Все, кто был еще вменяем, смотрели верх, и дождь лил им в глаза. В безоблачной зелени плыли три серебряных дирижабля.
— Они пришли за нами, — заметил Мур.
«Они сделали это!»
Музыка на мгновение замерла, словно маятник в высшей точке. И заиграла снова.
«Доброй ночи, леди, — выводил оркестр, — доброй ночи, леди…»
— Мы спасены!
— Поедем в Юту, — его глаза были влажными, — у них там нет моретрясений и цунами.
«Доброй ночи, леди…»
— Мы спасены!
Она стиснула его руку.
«Весело мы кружимся, — ликовали голоса, — кружимся, кружимся…»

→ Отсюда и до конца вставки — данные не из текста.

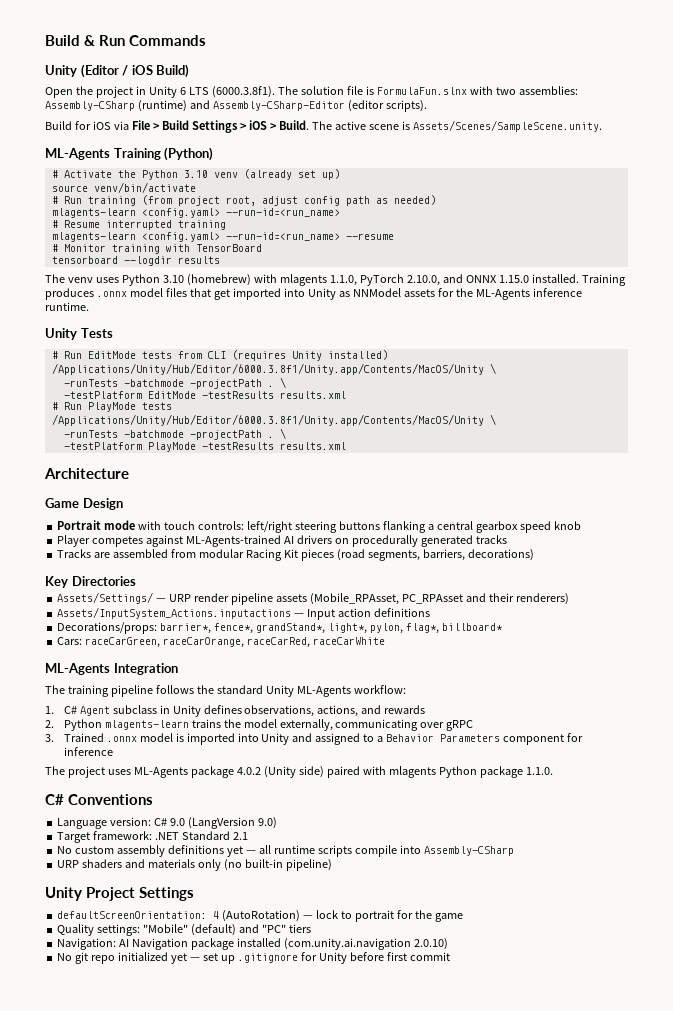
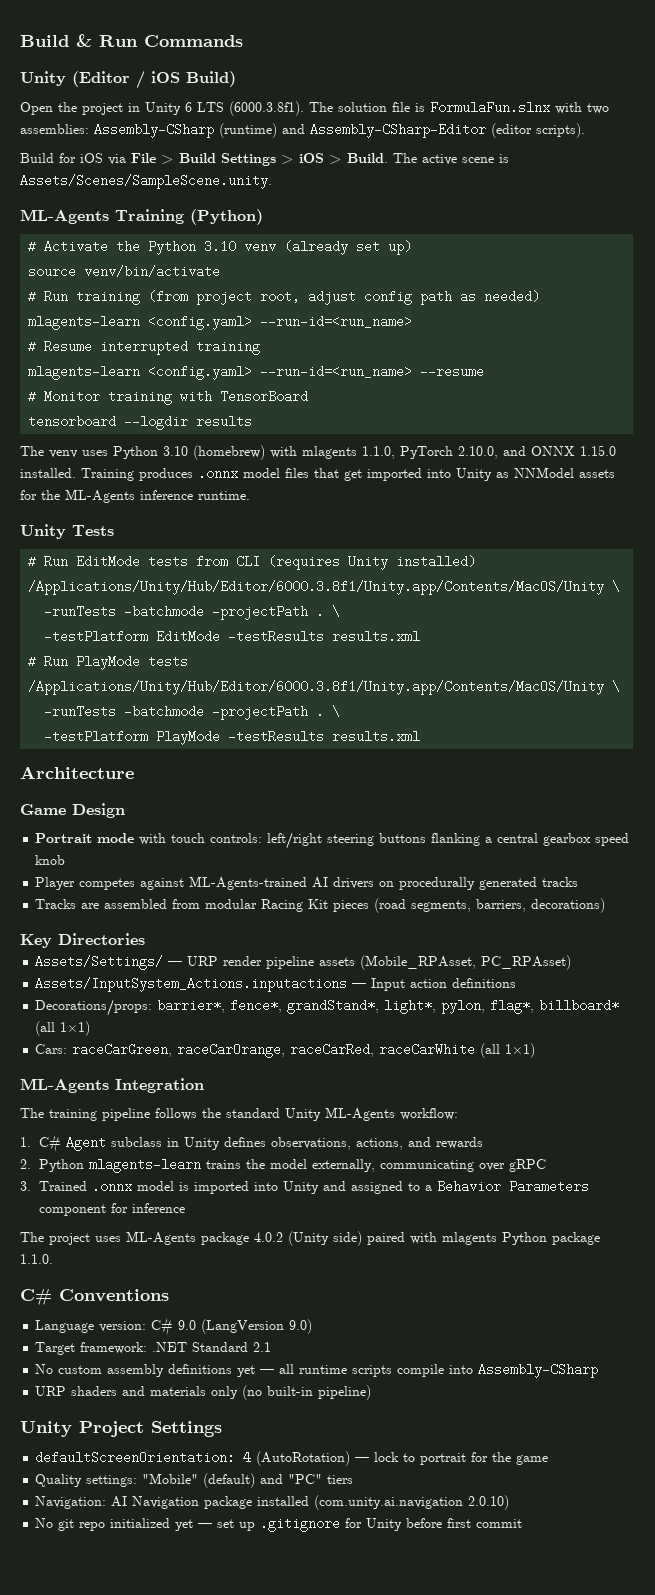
- Assets/Settings/ — URP render pipeline assets (Mobile_RPAsset, PC_RPAsset and their renderers)
+ Assets/Settings/ — URP render pipeline assets (Mobile_RPAsset, PC_RPAsset)
- Decorations/props: barrier*, fence*, grandStand*, light*, pylon, flag*, billboard*
+ Decorations/props: barrier*, fence*, grandStand*, light*, pylon, flag*, billboard* (all 1×1)
- Cars: raceCarGreen, raceCarOrange, raceCarRed, raceCarWhite
+ Cars: raceCarGreen, raceCarOrange, raceCarRed, raceCarWhite (all 1×1)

— Кружимся, — сказала она.
— Весело, — подтвердил он.
«Над глубоким морем!»
Месяц Круга спустя после величайшего происшествия в истории Круга, едва не положившего ему конец (другими словами, в лето господне и президента Кэмберта 2019-е, через двенадцать лет после моретрясения), члены Круга Мур и Леота (урожденная Лахезис note 15) стояли на ступенях Дома Спящих на Бермудских островах. Было почти утро.
— Я верю, что люблю тебя, — проговорил он.

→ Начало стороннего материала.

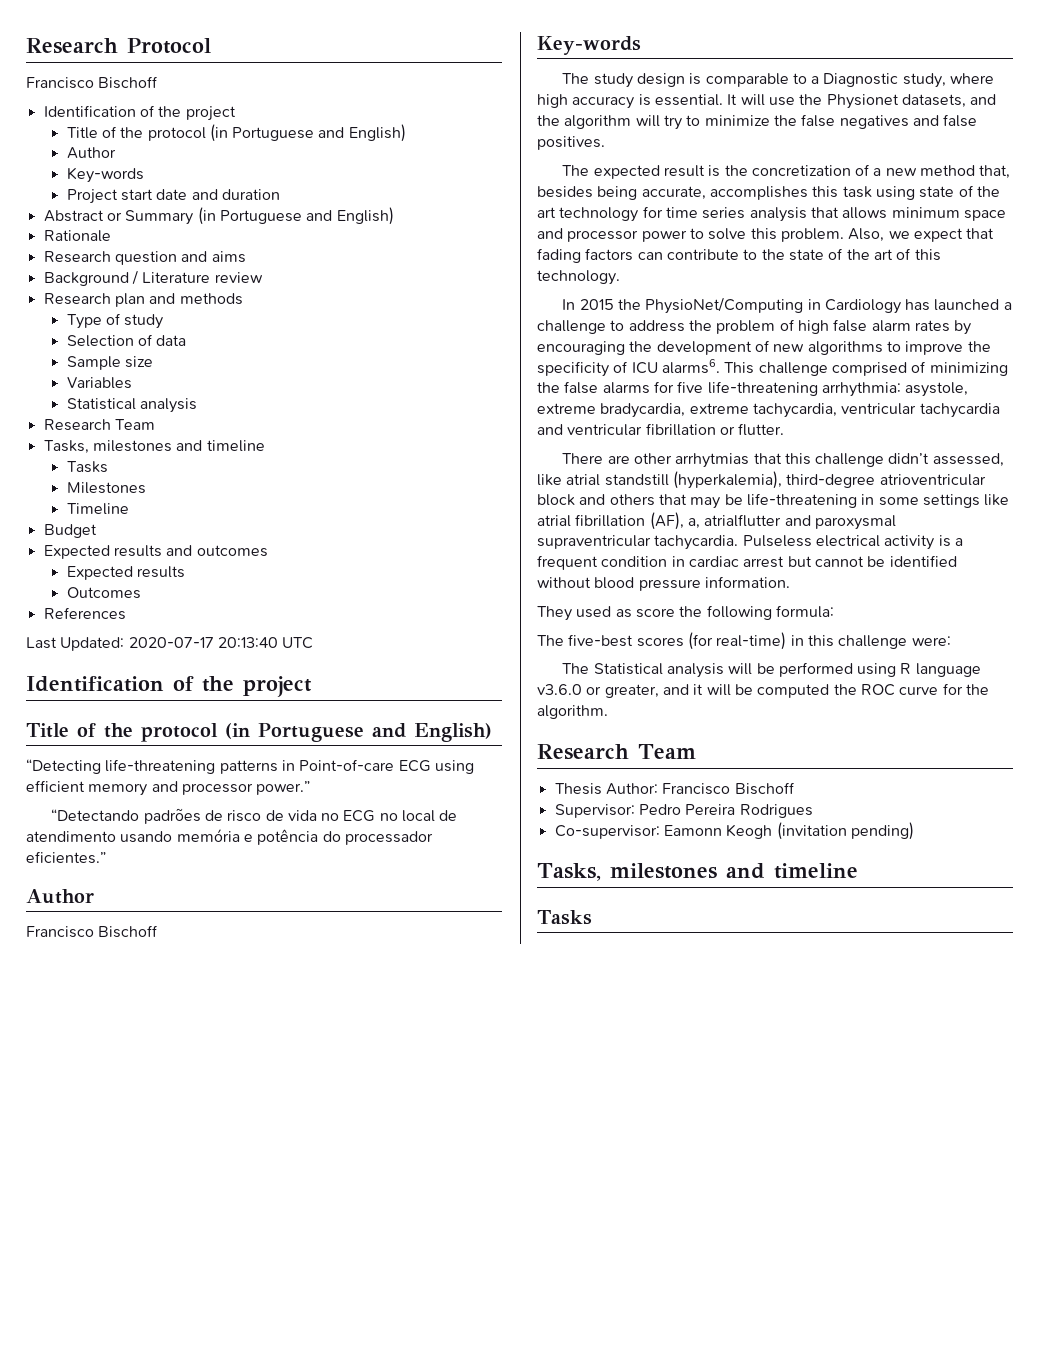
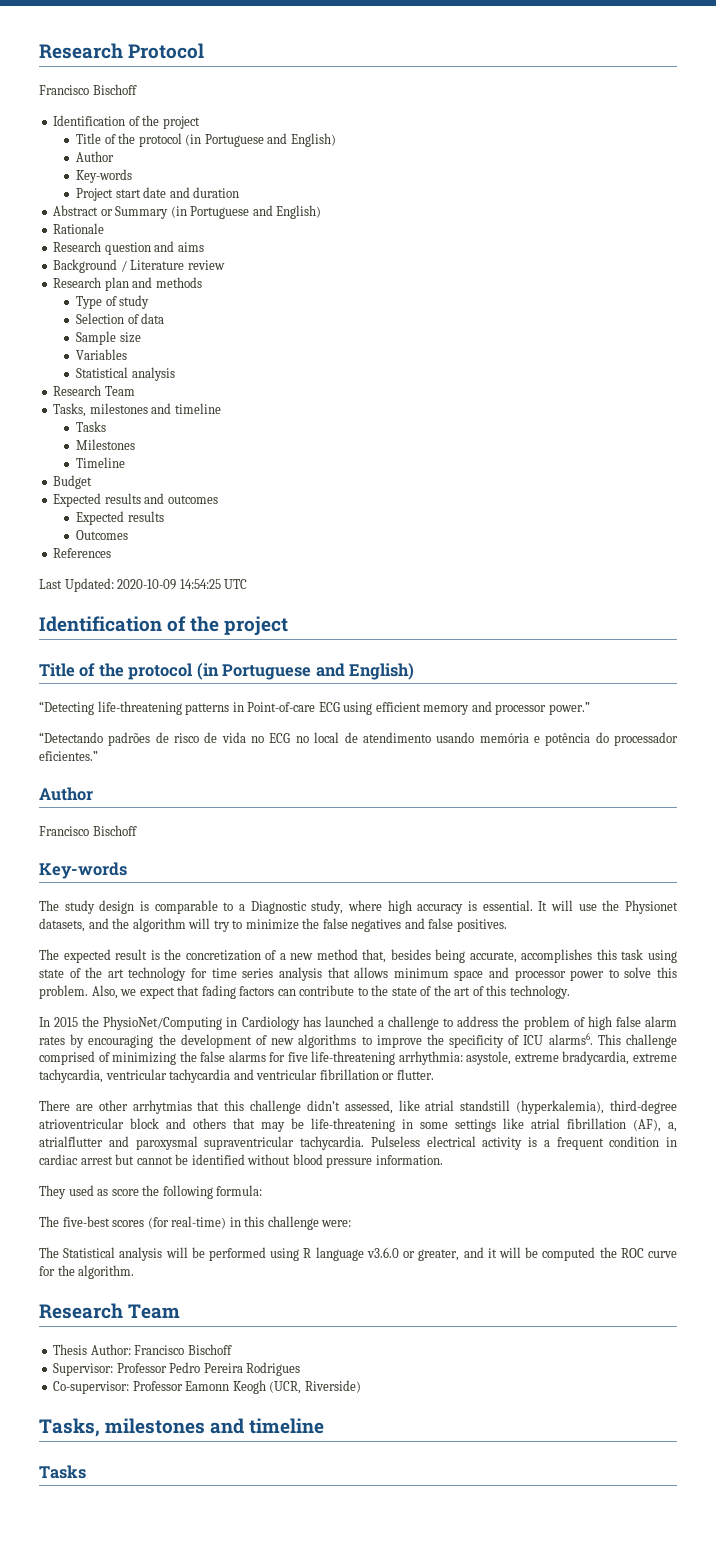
- Last Updated: 2020-07-17 20:13:40 UTC
+ Last Updated: 2020-10-09 14:54:25 UTC
- Supervisor: Pedro Pereira Rodrigues
+ Supervisor: Professor Pedro Pereira Rodrigues
- Co-supervisor: Eamonn Keogh (invitation pending)
+ Co-supervisor: Professor Eamonn Keogh (UCR, Riverside)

— К счастью, для любви не требуется вера, — ответила она, прикуривая сигару от его огня, — потому что я не верю ни во что.

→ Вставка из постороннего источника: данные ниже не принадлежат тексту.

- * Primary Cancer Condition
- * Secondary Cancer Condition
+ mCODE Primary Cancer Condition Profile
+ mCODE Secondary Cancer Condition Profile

— Двадцать лет назад я встретил на балу прелестную женщину и танцевал с нею.
— Пять недель назад, — поправила она.
— Я спрашивал себя, захочет ли она когда-нибудь покинуть Круг, вновь стать человеком и возложить на себя бремя земных тягот.
— Я часто спрашивала себя о том же, — сказала она, — в минуты скуки. Она не захочет. По крайней мере, пока не станет старой и уродливой.
— Значит, никогда, — он грустно улыбнулся.
— Вы очень любезны. — Она направила струю дыма к тропическим звездам, коснувшись рукой холодной стены здания. — Однажды, когда люди перестанут на нее оглядываться кроме как для того, чтобы сравнить ее с какой-нибудь кудрявой девочкой из далекого будущего, — или когда изменятся стандарты красоты, — тогда она пересядет с экспресса на местный поезд и позволит остальному миру ее обогнать.
— И на какой бы станции она ни вышла, она всегда будет одна в чужом городе, — закончил Мур. — Кажется, что мир перестраивают ежедневно. Я встретил однокурсника на вчерашнем приеме — то есть прошлогоднем, — и он обращался со мной так, словно годится мне в отцы. Через каждое слово повторял «сынок» да «малыш» — и он вовсе не пытался шутить. Это соответствовало тому, что он видел перед собой. Он испортил мне аппетит.
— Ты понимаешь, куда мы движемся? — сказал он в спину Леоте, обернувшейся к спящему саду. — Прочь! Вот куда. Мы никогда не сможем вернуться! Мир уходит от нас, пока мы спим.
— Это придает чувствам свежесть, не правда ли? — не сразу ответила она.
— И возбуждает, и внушает благоговение. Я имею в виду отсутствие привязанностей. Все вокруг сгорает. Мы остаемся. Ни время, ни пространство не имеют над нами власти, пока мы сами того не пожелаем.
— А я не желаю быть привязанной, — объявила она.
— Ни к чему?
— Ни к чему.
— Представь, что это все одна большая шутка.
— Что именно?
— Мир. Представь, что все мужчины, женщины и дети погибли в прошлом году при нашествии существ с Альфа Центавра, все, кроме замороженных в Круге. Представь какую-нибудь суперэффективную вирусную атаку…
— В системе Центавра нет жизни. Я вчера об этом читала.
— Хорошо, откуда-нибудь еще. Представь, что все останки и все следы хаоса вымели, и тут один пришелец указывает плавником на это здание. — Мур дотронулся до стены. — И этот пришелец говорит: «Эй! Да тут мороженые аборигены! Спросите у социологов — подержать их на льду или можно выбрасывать, пусть гниют?» Подзывают социолога, чтобы осмотреть нас и наши ледяные гробы, и он решает: «А что, из этого может выйти неплохая шутка и статья на дюжину страниц для журнала. Давайте их разбудим, и пусть думают, что все идет как раньше до вторжения. Если верить данному расписанию, все их действия распланированы заранее, так что сделать это нетрудно. Заполним их балы симулякрами с записывающей аппаратурой и будем изучать поведенческие реакции. Будем помещать их каждый раз в другую обстановку, и они припишут это прогрессу. Переберем так все возможные ситуации. А когда закончим, в любой момент можно будет закоротить таймеры и оставить их в холодильниках навсегда, или выкинуть наружу, пусть гниют».